When the data below is printed, every line must match exactly and the images must be absent.

——

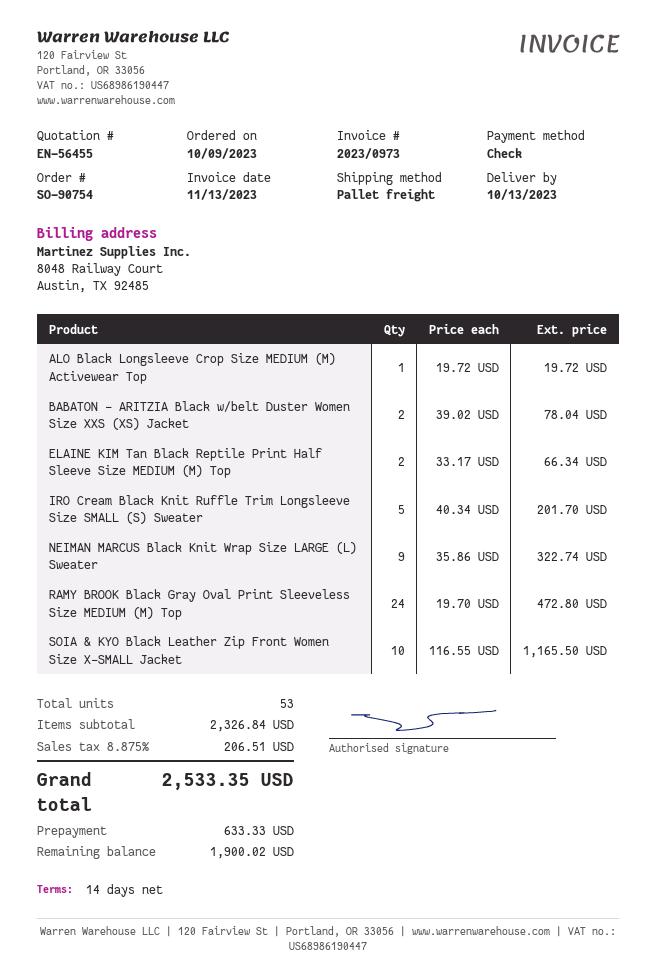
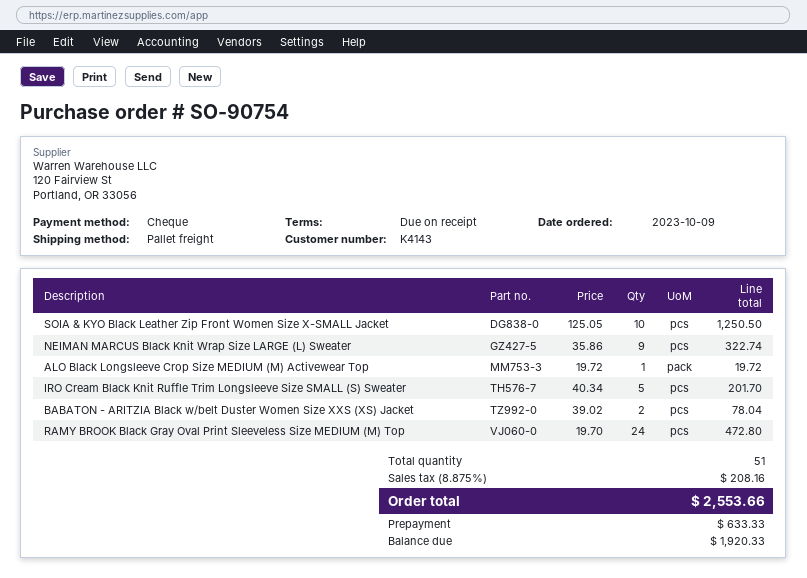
payment terms: 14 days -> on receipt
ELAINE KIM Tan Black Reptile Print Half Sleeve Size MEDIUM (M) Top: 2 x 33.17 = 66.34 -> none
SOIA & KYO Black Leather Zip Front Women Size X-SMALL Jacket: 10 x 116.55 = 1165.50 -> 10 x 125.05 = 1250.50
total quantity: 53 -> 51
tax: 8.875% = 206.51 -> 8.875% = 208.16
total: 2533.35 -> 2553.66
balance: 1900.02 -> 1920.33

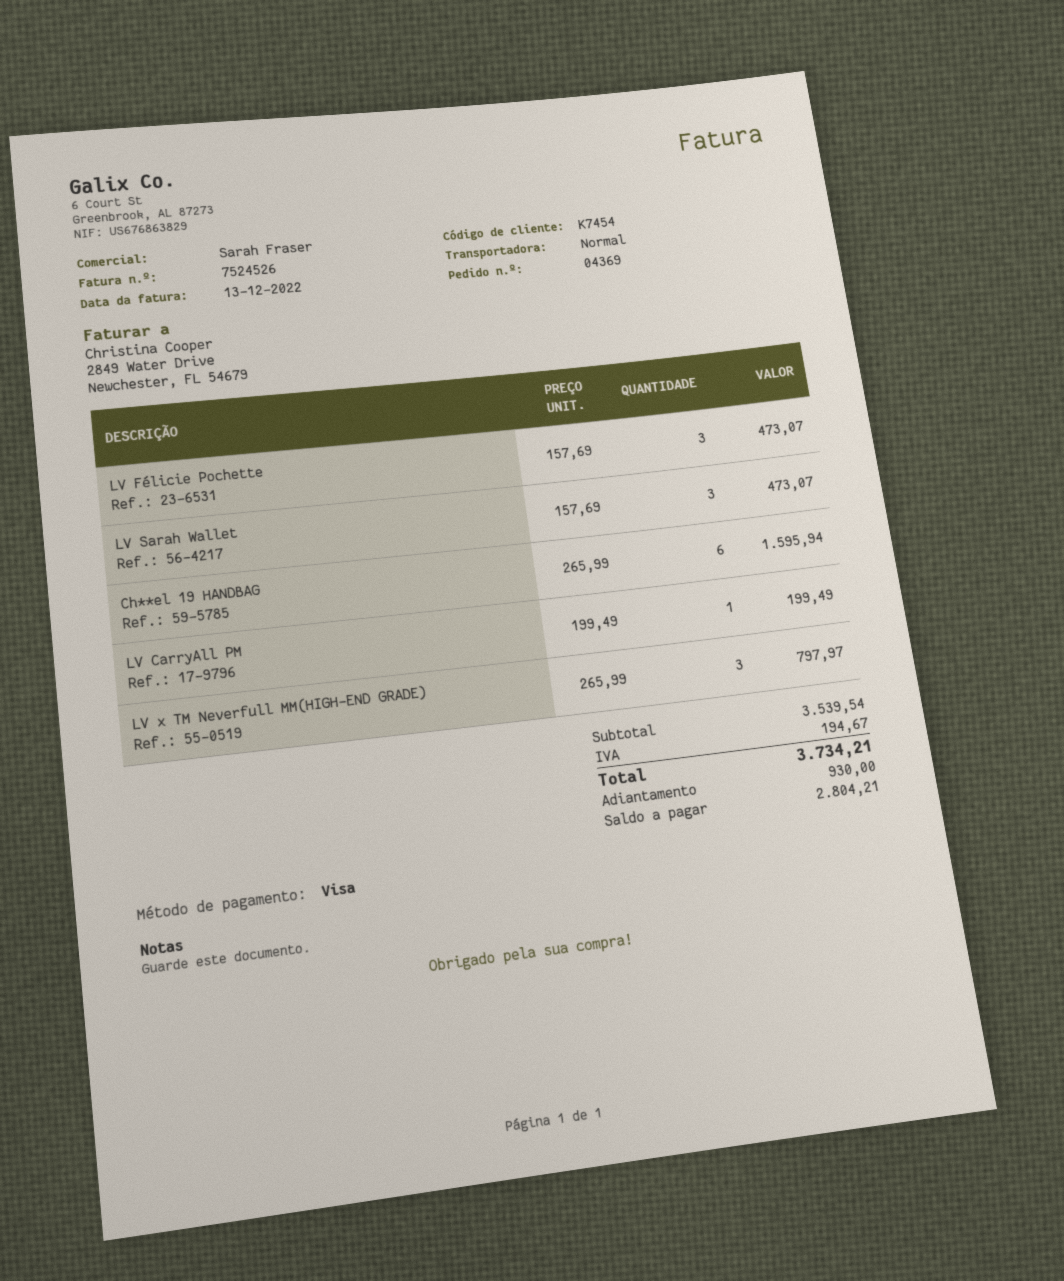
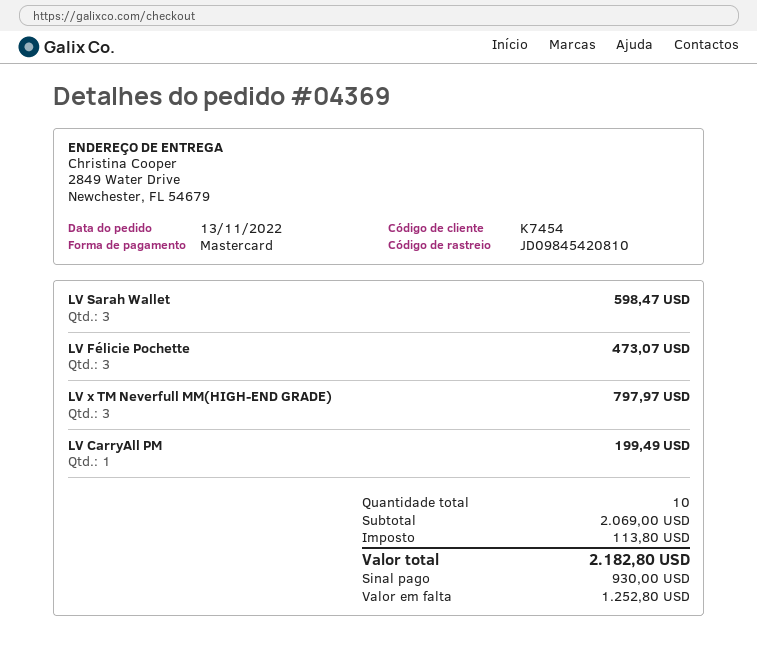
payment method: Visa -> Mastercard
LV Sarah Wallet: 3 for 473.07 -> 3 for 598.47
Ch**el 19 HANDBAG: 6 for 1595.94 -> none
subtotal: 3539.54 -> 2069.00
tax: 194.67 -> 113.80
total: 3734.21 -> 2182.80
balance: 2804.21 -> 1252.80

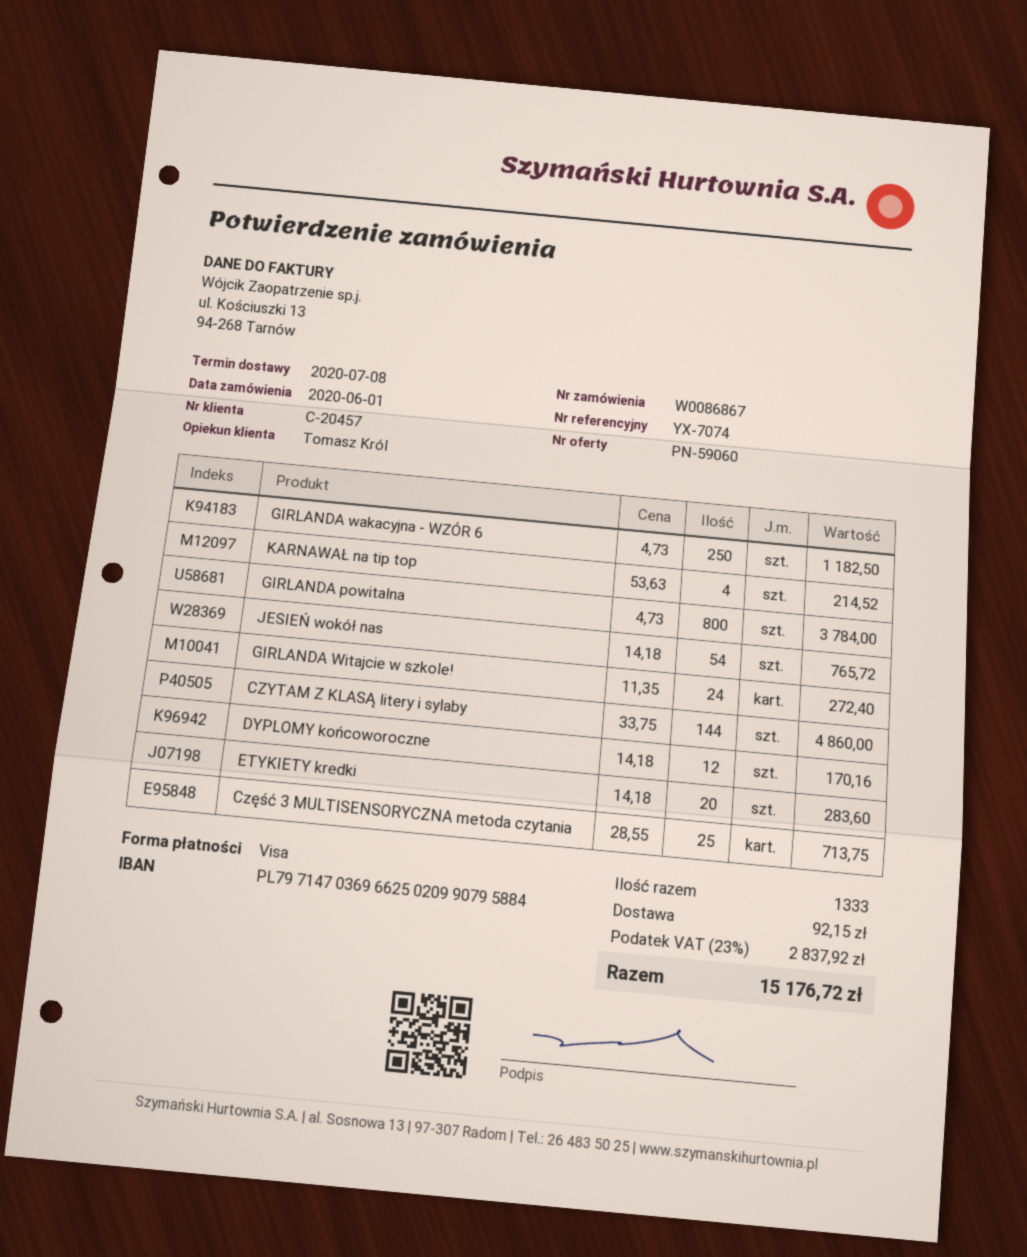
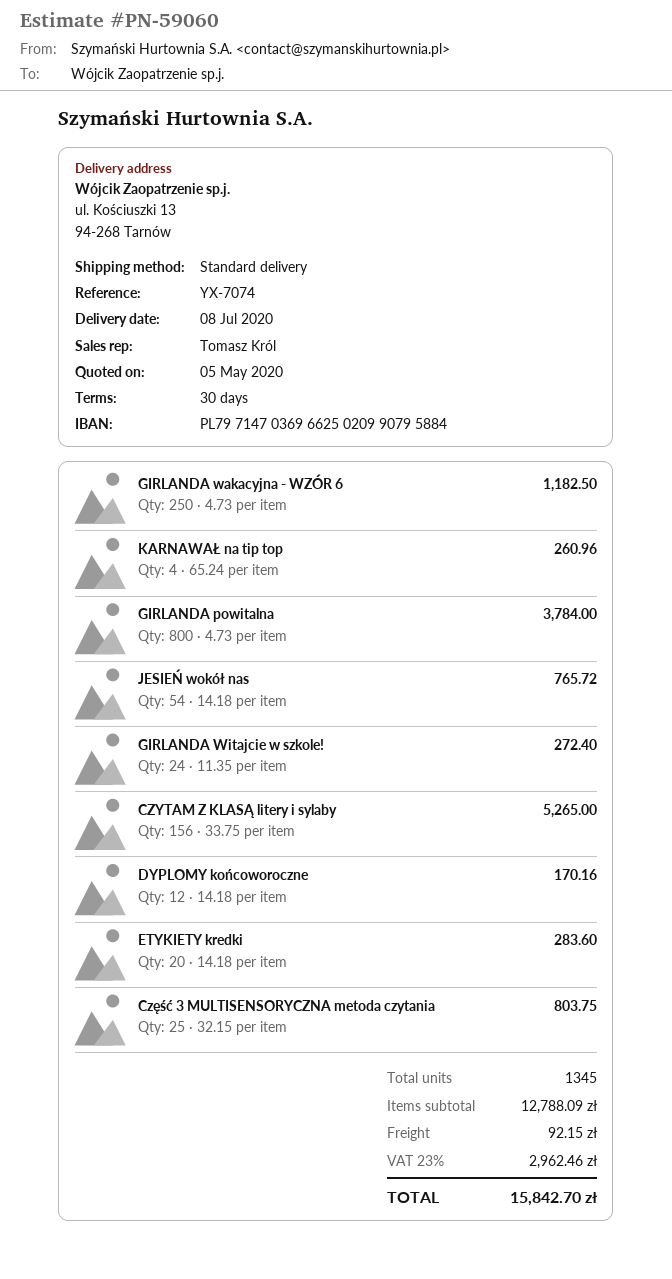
KARNAWAŁ na tip top: 4 x 53.63 = 214.52 -> 4 x 65.24 = 260.96
CZYTAM Z KLASĄ litery i sylaby: 144 x 33.75 = 4860.00 -> 156 x 33.75 = 5265.00
Część 3 MULTISENSORYCZNA metoda czytania: 25 x 28.55 = 713.75 -> 25 x 32.15 = 803.75
total quantity: 1333 -> 1345
tax: 23% = 2837.92 -> 23% = 2962.46
total: 15176.72 -> 15842.70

——

-- Your response --
payment terms: 14 days -> on receipt
ELAINE KIM Tan Black Reptile Print Half Sleeve Size MEDIUM (M) Top: 2 x 33.17 = 66.34 -> none
SOIA & KYO Black Leather Zip Front Women Size X-SMALL Jacket: 10 x 116.55 = 1165.50 -> 10 x 125.05 = 1250.50
total quantity: 53 -> 51
tax: 8.875% = 206.51 -> 8.875% = 208.16
total: 2533.35 -> 2553.66
balance: 1900.02 -> 1920.33

payment method: Visa -> Mastercard
LV Sarah Wallet: 3 for 473.07 -> 3 for 598.47
Ch**el 19 HANDBAG: 6 for 1595.94 -> none
subtotal: 3539.54 -> 2069.00
tax: 194.67 -> 113.80
total: 3734.21 -> 2182.80
balance: 2804.21 -> 1252.80

KARNAWAŁ na tip top: 4 x 53.63 = 214.52 -> 4 x 65.24 = 260.96
CZYTAM Z KLASĄ litery i sylaby: 144 x 33.75 = 4860.00 -> 156 x 33.75 = 5265.00
Część 3 MULTISENSORYCZNA metoda czytania: 25 x 28.55 = 713.75 -> 25 x 32.15 = 803.75
total quantity: 1333 -> 1345
tax: 23% = 2837.92 -> 23% = 2962.46
total: 15176.72 -> 15842.70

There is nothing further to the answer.